- Opening Delimiter -

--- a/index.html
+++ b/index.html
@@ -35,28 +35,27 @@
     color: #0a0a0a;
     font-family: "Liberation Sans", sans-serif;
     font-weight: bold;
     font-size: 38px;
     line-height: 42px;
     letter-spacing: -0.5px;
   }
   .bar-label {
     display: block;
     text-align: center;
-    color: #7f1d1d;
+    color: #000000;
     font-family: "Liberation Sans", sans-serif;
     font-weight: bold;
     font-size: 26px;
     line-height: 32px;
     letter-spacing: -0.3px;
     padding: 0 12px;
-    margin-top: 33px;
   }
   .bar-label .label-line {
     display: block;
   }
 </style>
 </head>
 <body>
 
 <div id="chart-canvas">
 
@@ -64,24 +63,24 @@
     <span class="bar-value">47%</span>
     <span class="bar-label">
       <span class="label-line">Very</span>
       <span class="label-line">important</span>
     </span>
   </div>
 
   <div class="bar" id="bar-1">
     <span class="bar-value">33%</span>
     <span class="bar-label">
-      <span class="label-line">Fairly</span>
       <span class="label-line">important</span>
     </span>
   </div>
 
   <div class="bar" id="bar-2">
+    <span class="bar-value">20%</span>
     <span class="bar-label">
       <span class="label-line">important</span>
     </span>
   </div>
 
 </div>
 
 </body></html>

- Closing Delimiter -

▶ [What to do] Repeat the data in its entirety, character for character.

▶ [Solved exercise]
--- a/index.html
+++ b/index.html
@@ -35,28 +35,27 @@
     color: #0a0a0a;
     font-family: "Liberation Sans", sans-serif;
     font-weight: bold;
     font-size: 38px;
     line-height: 42px;
     letter-spacing: -0.5px;
   }
   .bar-label {
     display: block;
     text-align: center;
-    color: #7f1d1d;
+    color: #000000;
     font-family: "Liberation Sans", sans-serif;
     font-weight: bold;
     font-size: 26px;
     line-height: 32px;
     letter-spacing: -0.3px;
     padding: 0 12px;
-    margin-top: 33px;
   }
   .bar-label .label-line {
     display: block;
   }
 </style>
 </head>
 <body>
 
 <div id="chart-canvas">
 
@@ -64,24 +63,24 @@
     <span class="bar-value">47%</span>
     <span class="bar-label">
       <span class="label-line">Very</span>
       <span class="label-line">important</span>
     </span>
   </div>
 
   <div class="bar" id="bar-1">
     <span class="bar-value">33%</span>
     <span class="bar-label">
-      <span class="label-line">Fairly</span>
       <span class="label-line">important</span>
     </span>
   </div>
 
   <div class="bar" id="bar-2">
+    <span class="bar-value">20%</span>
     <span class="bar-label">
       <span class="label-line">important</span>
     </span>
   </div>
 
 </div>
 
 </body></html>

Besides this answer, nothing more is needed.